In the listing below, find the line containing "subtotal: 7520.00 -> 6822.00" and the line containing "balance: 5674.96 -> 4952.18". Repeat exactly those two lines and every line between them, nothing more.

= DATA TO USE =
'''

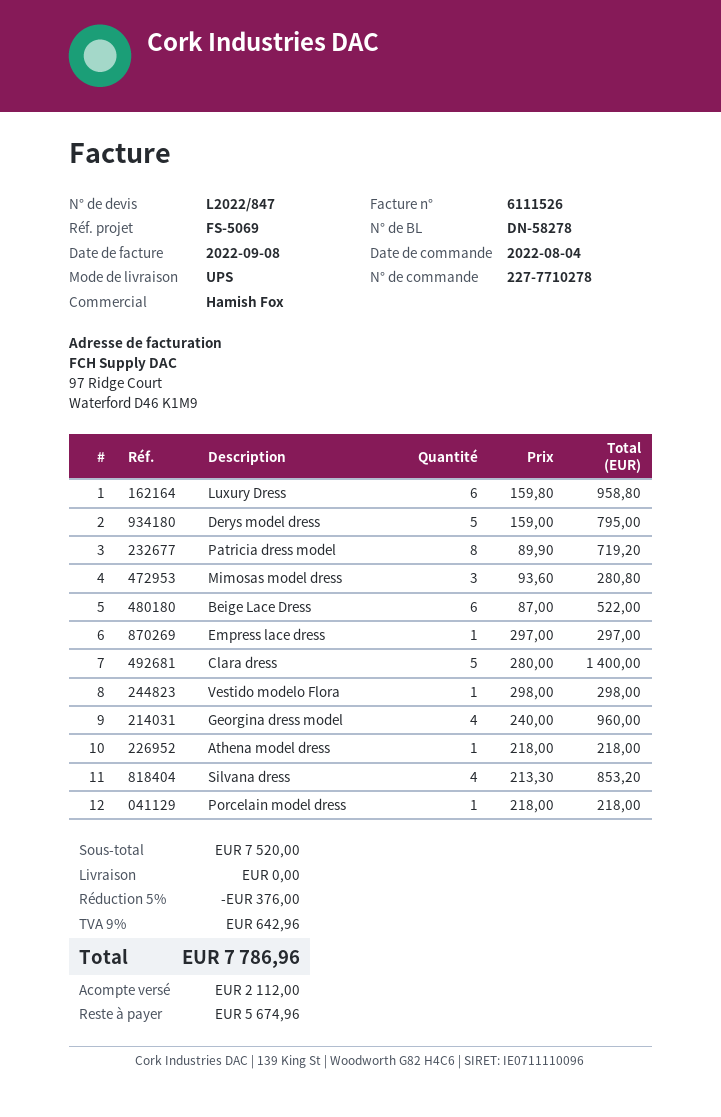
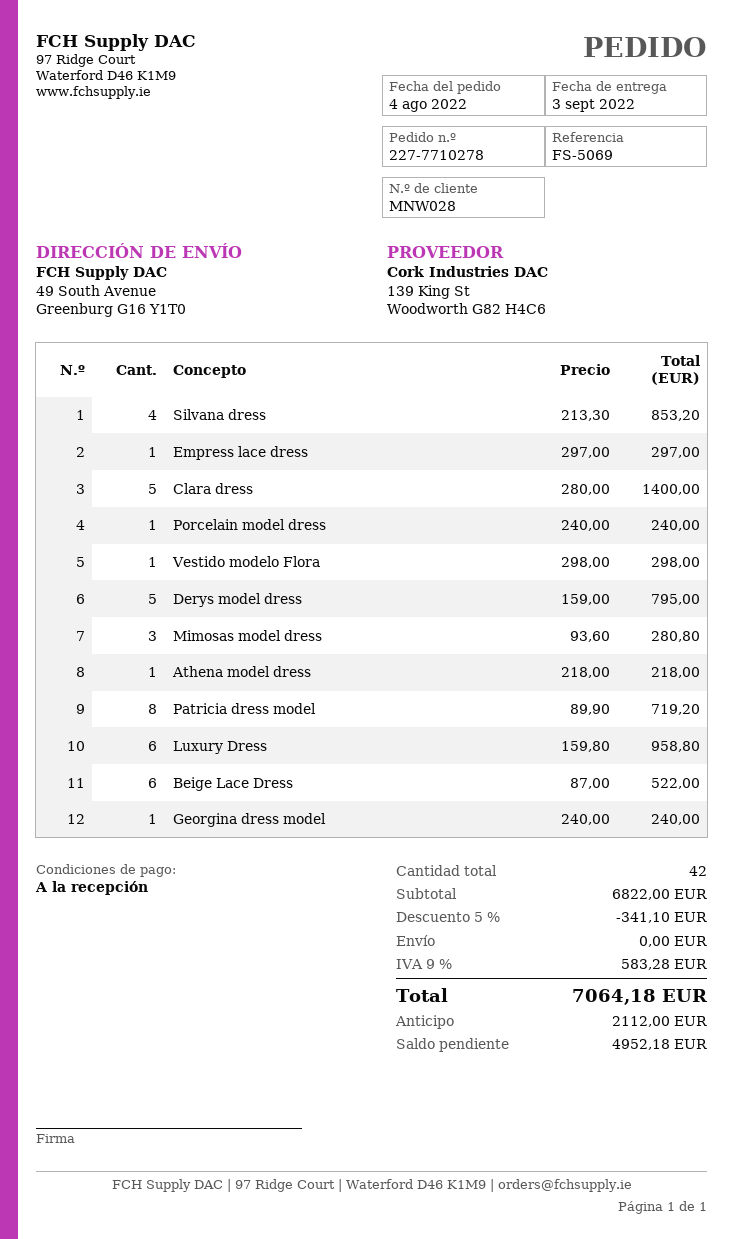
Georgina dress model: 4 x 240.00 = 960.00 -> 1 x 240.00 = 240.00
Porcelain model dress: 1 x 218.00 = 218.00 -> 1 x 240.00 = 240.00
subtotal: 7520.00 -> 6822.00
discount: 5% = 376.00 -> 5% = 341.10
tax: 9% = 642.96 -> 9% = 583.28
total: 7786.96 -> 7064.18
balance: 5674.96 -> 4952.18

'''
'''

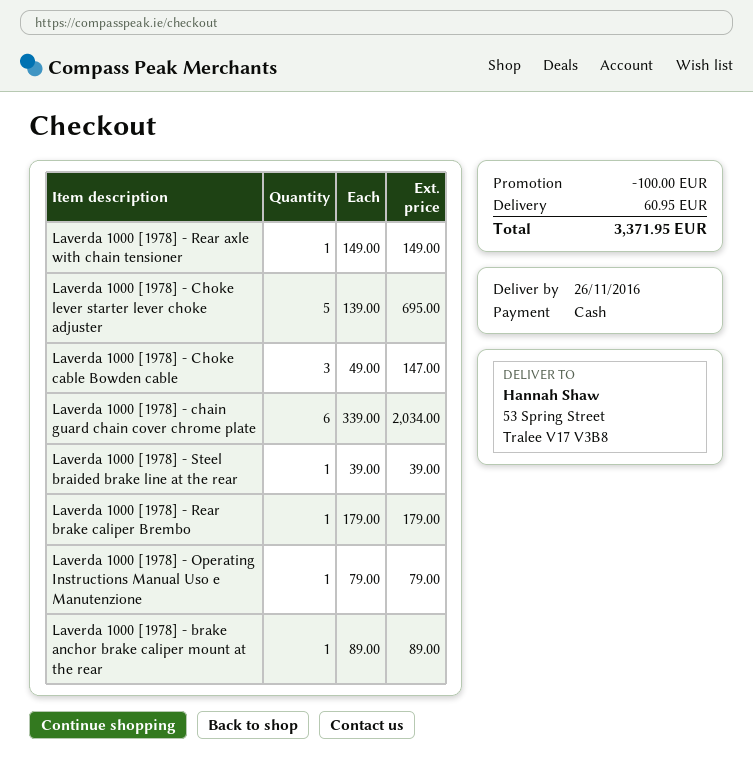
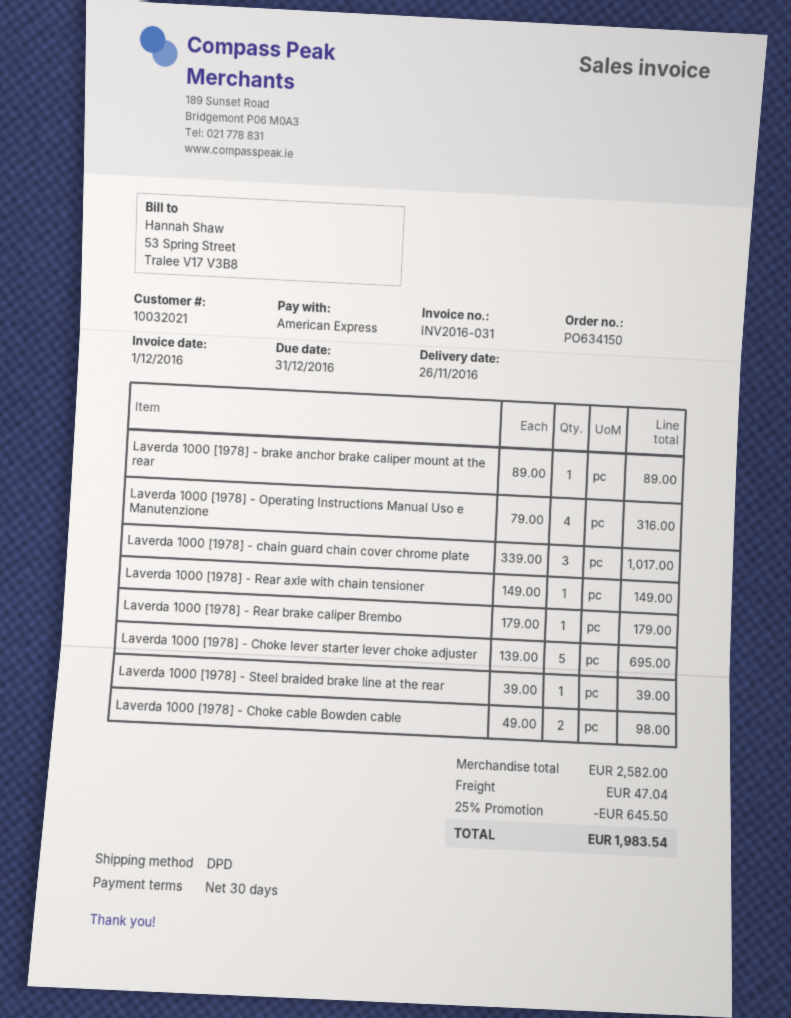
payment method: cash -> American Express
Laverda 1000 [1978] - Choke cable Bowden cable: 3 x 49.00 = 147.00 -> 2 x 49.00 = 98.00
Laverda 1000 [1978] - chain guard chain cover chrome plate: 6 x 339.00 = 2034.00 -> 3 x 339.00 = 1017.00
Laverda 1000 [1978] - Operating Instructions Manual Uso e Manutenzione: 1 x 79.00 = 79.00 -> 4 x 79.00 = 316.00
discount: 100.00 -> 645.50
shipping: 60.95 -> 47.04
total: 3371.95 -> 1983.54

'''

= SOLUTION TO THIS PROBLEM =
subtotal: 7520.00 -> 6822.00
discount: 5% = 376.00 -> 5% = 341.10
tax: 9% = 642.96 -> 9% = 583.28
total: 7786.96 -> 7064.18
balance: 5674.96 -> 4952.18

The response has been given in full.